** What is needed **
Print every record below exactly, minus the pictures.

※ ※ ※

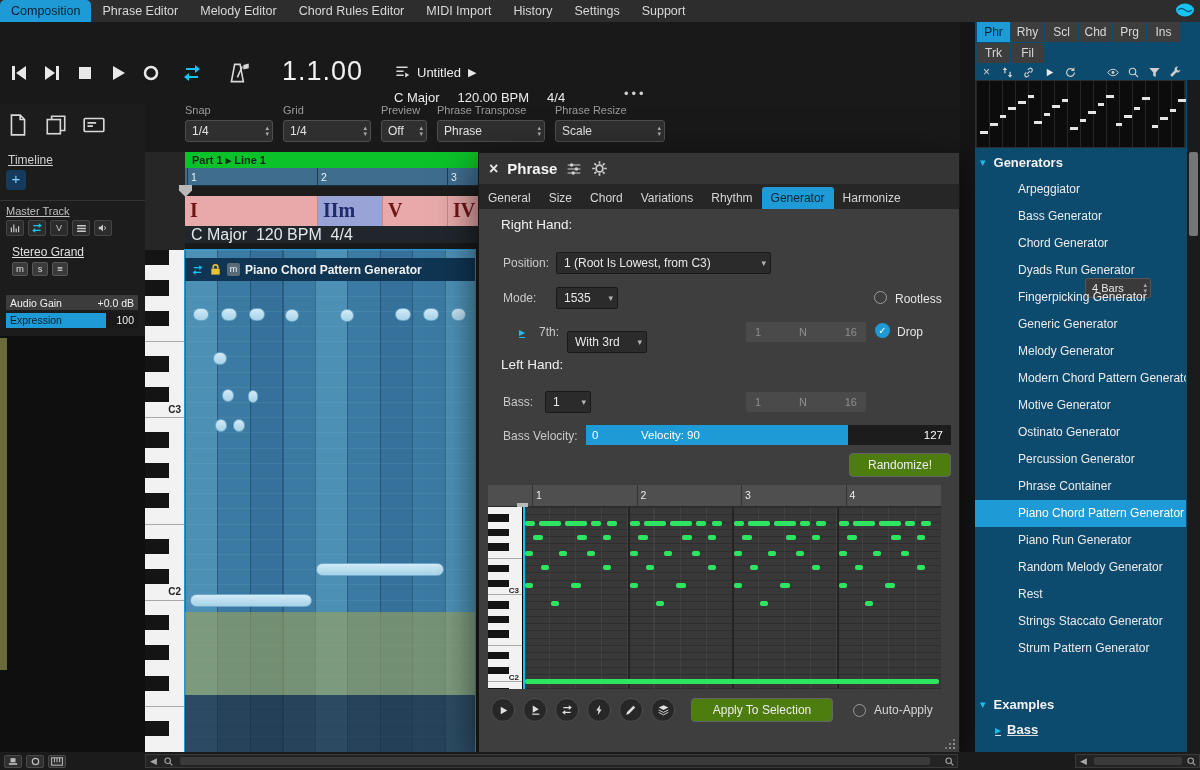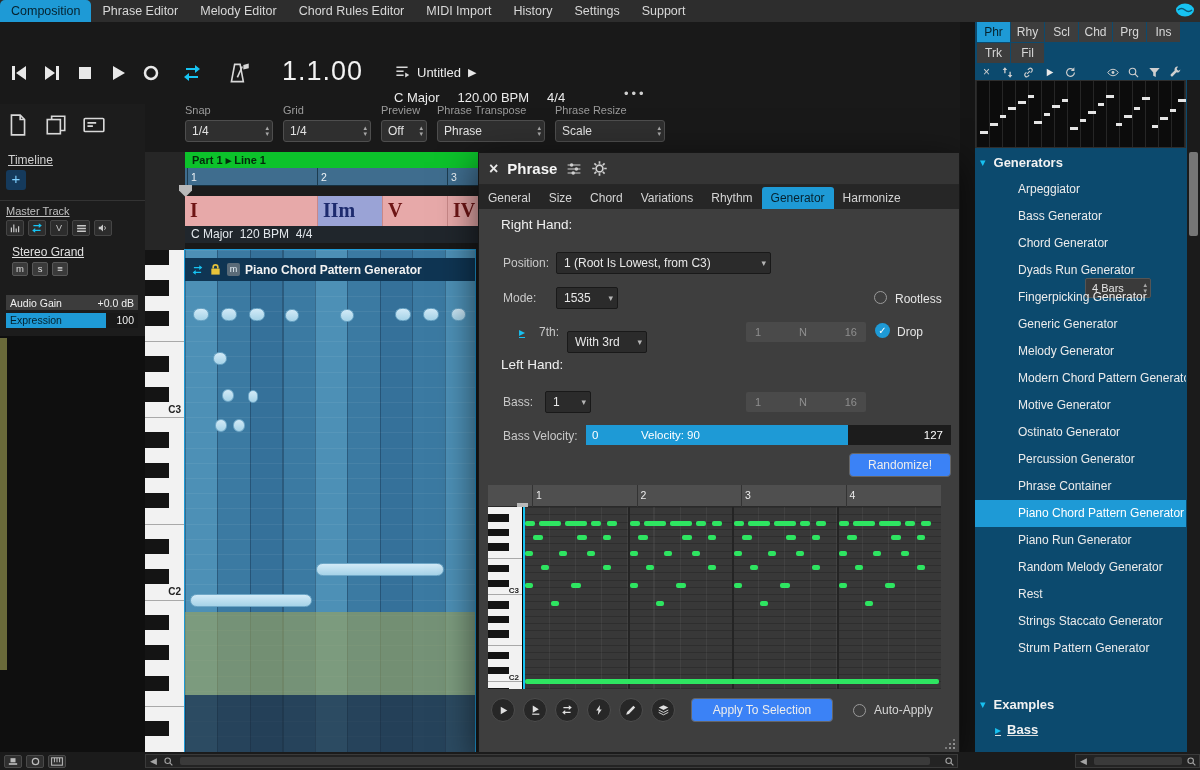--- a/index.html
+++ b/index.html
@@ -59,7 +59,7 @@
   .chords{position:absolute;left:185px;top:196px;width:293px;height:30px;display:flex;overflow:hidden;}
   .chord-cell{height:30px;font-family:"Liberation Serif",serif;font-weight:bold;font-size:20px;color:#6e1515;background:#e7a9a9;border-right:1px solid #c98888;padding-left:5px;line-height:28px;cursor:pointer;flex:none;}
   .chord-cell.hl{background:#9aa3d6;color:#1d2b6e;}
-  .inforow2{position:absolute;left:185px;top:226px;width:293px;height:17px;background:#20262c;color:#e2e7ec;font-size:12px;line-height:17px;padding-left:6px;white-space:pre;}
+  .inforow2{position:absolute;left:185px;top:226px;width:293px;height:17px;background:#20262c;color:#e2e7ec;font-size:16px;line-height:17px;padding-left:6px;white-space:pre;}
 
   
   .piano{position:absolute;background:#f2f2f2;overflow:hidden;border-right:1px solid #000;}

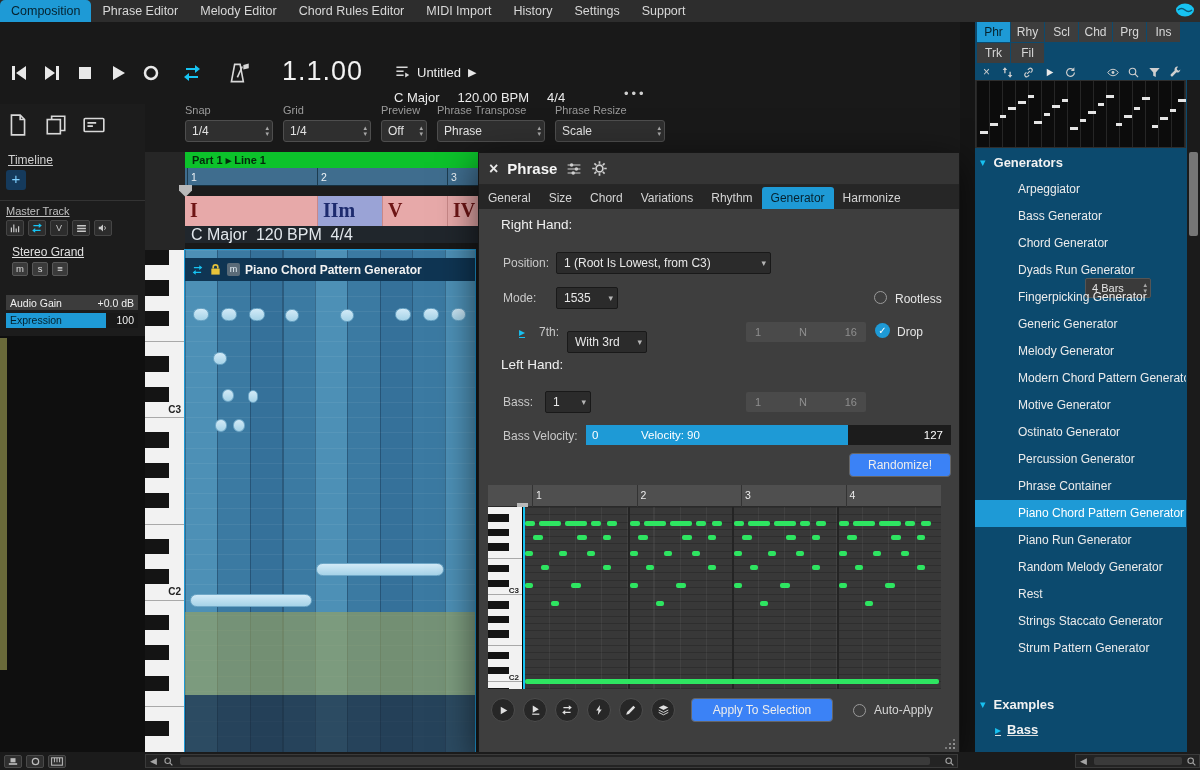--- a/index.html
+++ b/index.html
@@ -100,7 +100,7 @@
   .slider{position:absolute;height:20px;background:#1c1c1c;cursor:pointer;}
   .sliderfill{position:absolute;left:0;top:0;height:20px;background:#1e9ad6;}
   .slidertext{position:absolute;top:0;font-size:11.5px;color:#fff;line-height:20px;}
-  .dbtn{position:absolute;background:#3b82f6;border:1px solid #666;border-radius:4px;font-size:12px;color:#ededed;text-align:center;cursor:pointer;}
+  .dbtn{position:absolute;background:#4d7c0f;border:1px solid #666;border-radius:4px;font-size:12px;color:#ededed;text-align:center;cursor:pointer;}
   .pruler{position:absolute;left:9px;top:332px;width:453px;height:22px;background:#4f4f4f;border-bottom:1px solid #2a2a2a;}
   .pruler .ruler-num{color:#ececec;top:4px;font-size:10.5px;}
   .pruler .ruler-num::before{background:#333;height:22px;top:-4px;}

※ ※ ※

** Solved problem **
--- a/index.html
+++ b/index.html
@@ -59,7 +59,7 @@
   .chords{position:absolute;left:185px;top:196px;width:293px;height:30px;display:flex;overflow:hidden;}
   .chord-cell{height:30px;font-family:"Liberation Serif",serif;font-weight:bold;font-size:20px;color:#6e1515;background:#e7a9a9;border-right:1px solid #c98888;padding-left:5px;line-height:28px;cursor:pointer;flex:none;}
   .chord-cell.hl{background:#9aa3d6;color:#1d2b6e;}
-  .inforow2{position:absolute;left:185px;top:226px;width:293px;height:17px;background:#20262c;color:#e2e7ec;font-size:12px;line-height:17px;padding-left:6px;white-space:pre;}
+  .inforow2{position:absolute;left:185px;top:226px;width:293px;height:17px;background:#20262c;color:#e2e7ec;font-size:16px;line-height:17px;padding-left:6px;white-space:pre;}
 
   
   .piano{position:absolute;background:#f2f2f2;overflow:hidden;border-right:1px solid #000;}

--- a/index.html
+++ b/index.html
@@ -100,7 +100,7 @@
   .slider{position:absolute;height:20px;background:#1c1c1c;cursor:pointer;}
   .sliderfill{position:absolute;left:0;top:0;height:20px;background:#1e9ad6;}
   .slidertext{position:absolute;top:0;font-size:11.5px;color:#fff;line-height:20px;}
-  .dbtn{position:absolute;background:#3b82f6;border:1px solid #666;border-radius:4px;font-size:12px;color:#ededed;text-align:center;cursor:pointer;}
+  .dbtn{position:absolute;background:#4d7c0f;border:1px solid #666;border-radius:4px;font-size:12px;color:#ededed;text-align:center;cursor:pointer;}
   .pruler{position:absolute;left:9px;top:332px;width:453px;height:22px;background:#4f4f4f;border-bottom:1px solid #2a2a2a;}
   .pruler .ruler-num{color:#ececec;top:4px;font-size:10.5px;}
   .pruler .ruler-num::before{background:#333;height:22px;top:-4px;}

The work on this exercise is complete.